▶ Task objective
Copy, word for word, the opening line of the data and each line after it until the line that contains "- This STAC", which is included. Leave the pictures out.

▶ Items from a dataset
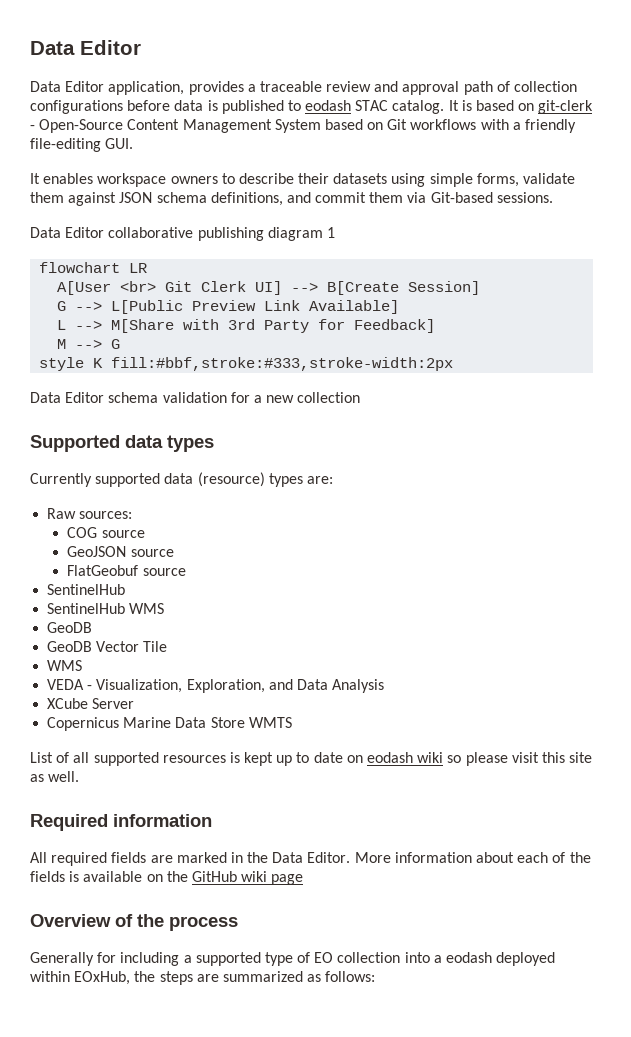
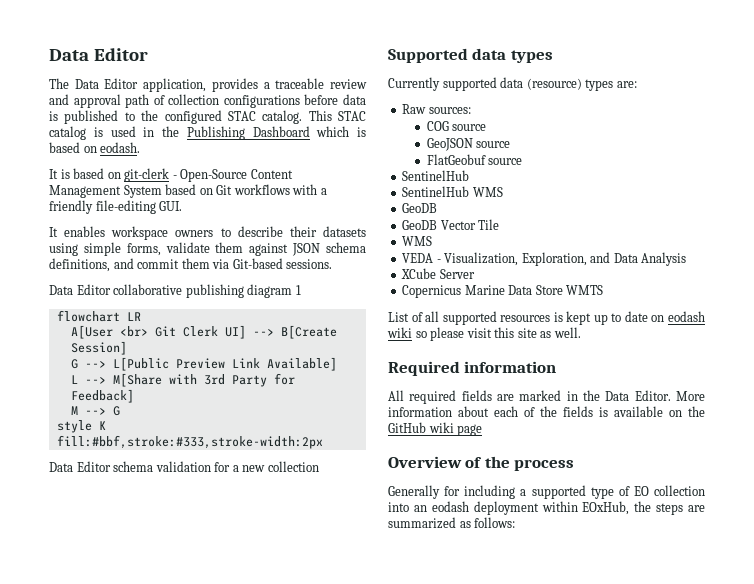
- Data Editor application, provides a traceable review and approval path of collection configurations before data is published to eodash STAC catalog. It is based on git-clerk - Open-Source Content Management System based on Git workflows with a friendly file-editing GUI.
+ The Data Editor application, provides a traceable review and approval path of collection configurations before data is published to the configured STAC catalog. This STAC catalog is used in the Publishing Dashboard which is based on eodash.
+ It is based on git-clerk - Open-Source Content Management System based on Git workflows with a friendly file-editing GUI.
- Generally for including a supported type of EO collection into a eodash deployed within EOxHub, the steps are summarized as follows:
+ Generally for including a supported type of EO collection into an eodash deployment within EOxHub, the steps are summarized as follows:

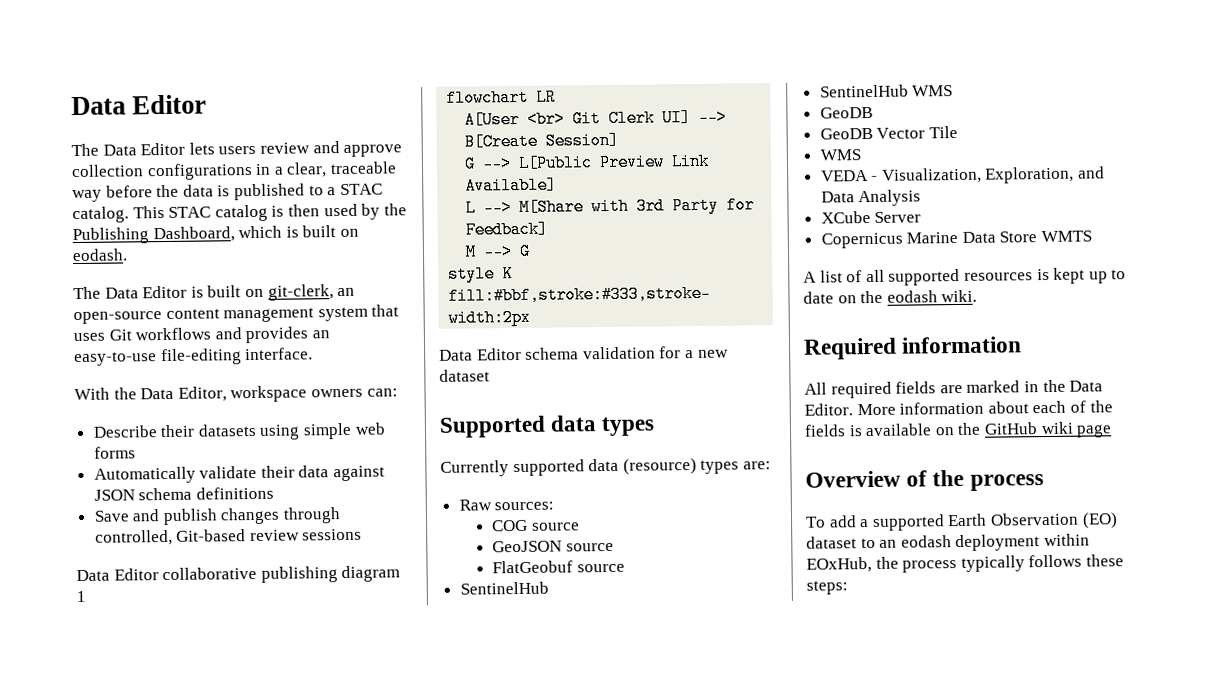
- The Data Editor application, provides a traceable review and approval path of collection configurations before data is published to the configured STAC catalog.
+ The Data Editor lets users review and approve collection configurations in a clear, traceable way before the data is published to a STAC catalog.
- This STAC catalog is used in the Publishing Dashboard which is based on eodash.
+ This STAC catalog is then used by the Publishing Dashboard, which is built on eodash.
- It is based on git-clerk - Open-Source Content Management System based on Git workflows with a friendly file-editing GUI.
- It enables workspace owners to describe their datasets using simple forms, validate them against JSON schema definitions, and commit them via Git-based sessions.
+ The Data Editor is built on git-clerk, an open-source content management system that uses Git workflows and provides an easy-to-use file-editing interface.
+ With the Data Editor, workspace owners can:
+ Describe their datasets using simple web forms
+ Automatically validate their data against JSON schema definitions
+ Save and publish changes through controlled, Git-based review sessions
- Data Editor schema validation for a new collection
+ Data Editor schema validation for a new dataset
- List of all supported resources is kept up to date on eodash wiki so please visit this site as well.
+ A list of all supported resources is kept up to date on the eodash wiki.
- Generally for including a supported type of EO collection into an eodash deployment within EOxHub, the steps are summarized as follows:
+ To add a supported Earth Observation (EO) dataset to an eodash deployment within EOxHub, the process typically follows these steps:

▶ Solution
- Data Editor application, provides a traceable review and approval path of collection configurations before data is published to eodash STAC catalog. It is based on git-clerk - Open-Source Content Management System based on Git workflows with a friendly file-editing GUI.
+ The Data Editor application, provides a traceable review and approval path of collection configurations before data is published to the configured STAC catalog. This STAC catalog is used in the Publishing Dashboard which is based on eodash.
+ It is based on git-clerk - Open-Source Content Management System based on Git workflows with a friendly file-editing GUI.
- Generally for including a supported type of EO collection into a eodash deployed within EOxHub, the steps are summarized as follows:
+ Generally for including a supported type of EO collection into an eodash deployment within EOxHub, the steps are summarized as follows:

- The Data Editor application, provides a traceable review and approval path of collection configurations before data is published to the configured STAC catalog.
+ The Data Editor lets users review and approve collection configurations in a clear, traceable way before the data is published to a STAC catalog.
- This STAC catalog is used in the Publishing Dashboard which is based on eodash.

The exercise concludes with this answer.